The history of philosophy is filled with variations on this theme and with multiple ways of cashing out the notion of mineness, ranging from Kant’s treatment of the unity of apperception to Sartre’s pre-reflective self-awareness. Although we will return to Kant, this is not the place to reconsider all accounts from the history of philosophy in great detail.
In his discussion of the nature of the self against the background of the Buddhist tradition, Matt MacKenzie is equally looking for a “middle way” between the “reductionist fictionalism” about selves held by the Abhidharma school of Buddhism on the one hand and “the substantialism or ātman and Cartesian ego theories” on the other (MacKenzie 2010, 84).
Blanke and Metzinger are primarily interested in exploring the differences between such global ownership and its possible breakdowns (in autoscopic phenomena like out-of-body-experiences: seeing a second own body in extracorporeal space) and ownership merely of a body part and its possible breakdowns (in cases of somatoparaphrenia or the rubber hand illusion). I won’t discuss these phenomena any further. The upshot of their argument is that minimal phenomenal selfhood does not require agency; a passive experience of owning a body is sufficient.
Note that this problem also arises for Rosenthal’s (2005) higher-order theory, since he does not say why a given unconscious representation (of the blue sky, say) and a co-occurring non-inferential unconscious higher-order thought (representing the first-order representation) be states of the same subject. In conversation, Rosenthal pointed out that this should be treated as the “default” case, but it is surely not a sufficient explanation.

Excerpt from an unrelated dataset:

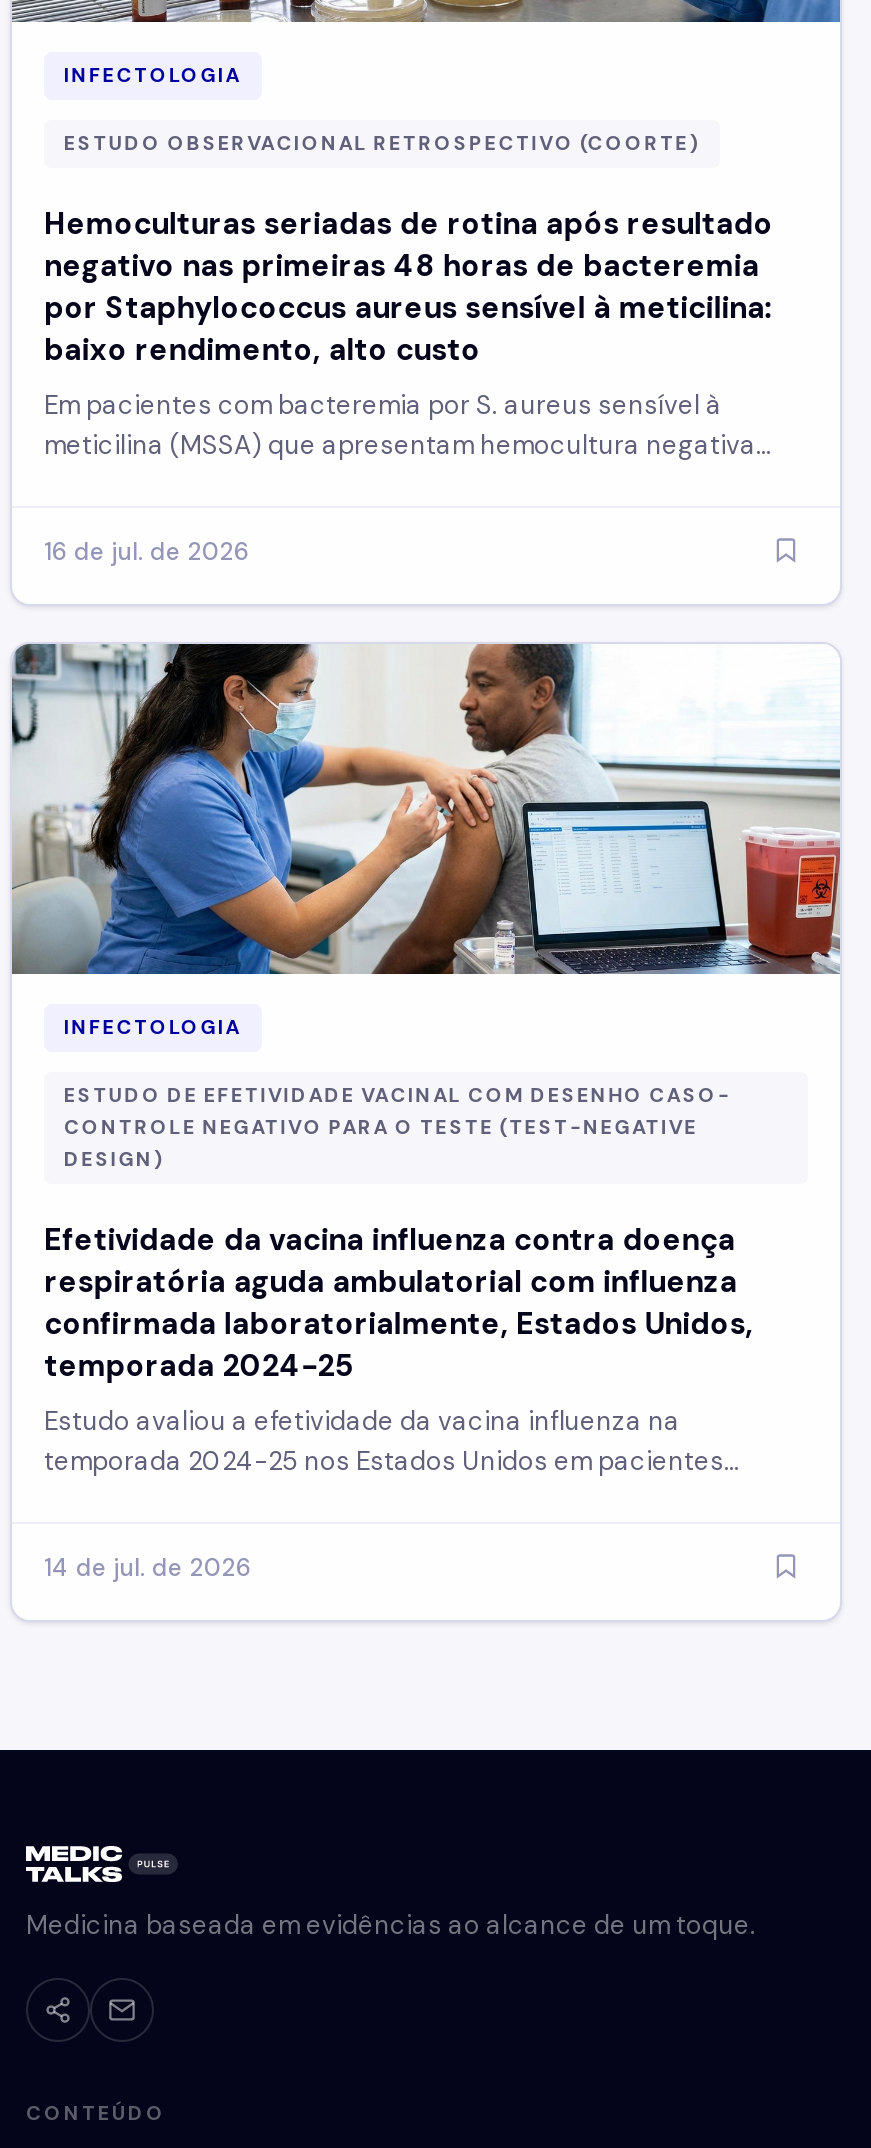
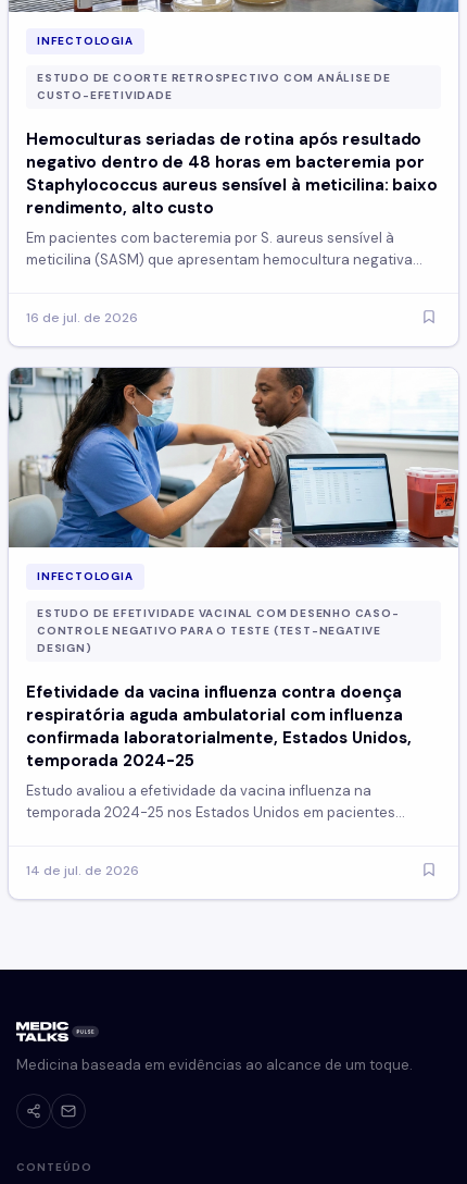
[64,130,701,156] ESTUDO OBSERVACIONAL RETROSPECTIVO (COORTE) -> [37,71,391,102] ESTUDO DE COORTE RETROSPECTIVO COM ANÁLISE DE | CUSTO-EFETIVIDADE
[44,246,772,370] negativo nas primeiras 48 horas de bacteremia | por Staphylococcus aureus sensível à meticilina: | baixo rendimento, alto custo -> [26,151,438,219] negativo dentro de 48 horas em bacteremia por | Staphylococcus aureus sensível à meticilina: baixo | rendimento, alto custo
[44,428,756,462] meticilina (MSSA) que apresentam hemocultura negativa -> [26,250,413,269] meticilina (SASM) que apresentam hemocultura negativa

It is possible that the disagreement between Zahavi and Slors and Jongepier is merely verbal, since at certain points Zahavi is satisfied to drop the notion of a minimal self in favor of the notion of the subjectivity of consciousness (2014).
Here, the term ‘representation’ is the translation of the German word ‘Vorstellung’ which is a very general term in Kant’s theory. In the Critique of pure reason, he draws the following distinction: “The genus is representation in general (repraesentatio). Under it stands the representation with consciousness (perceptio). A perception that refers to the subject as a modification of its state is a sensation (sensatio); an objective perception is a cognition (cognitio). The latter is either an intuition or a concept (intuitus vel conceptus).” (B376f) Consequently, the term ‘representation’ does not create any problems through the transfer from Kant’s theory into the present intellectual context in which it is common to treat (most or all) mental states as representations. No commitment to Representationalism as a theory of phenomenal consciousness follows or is intended.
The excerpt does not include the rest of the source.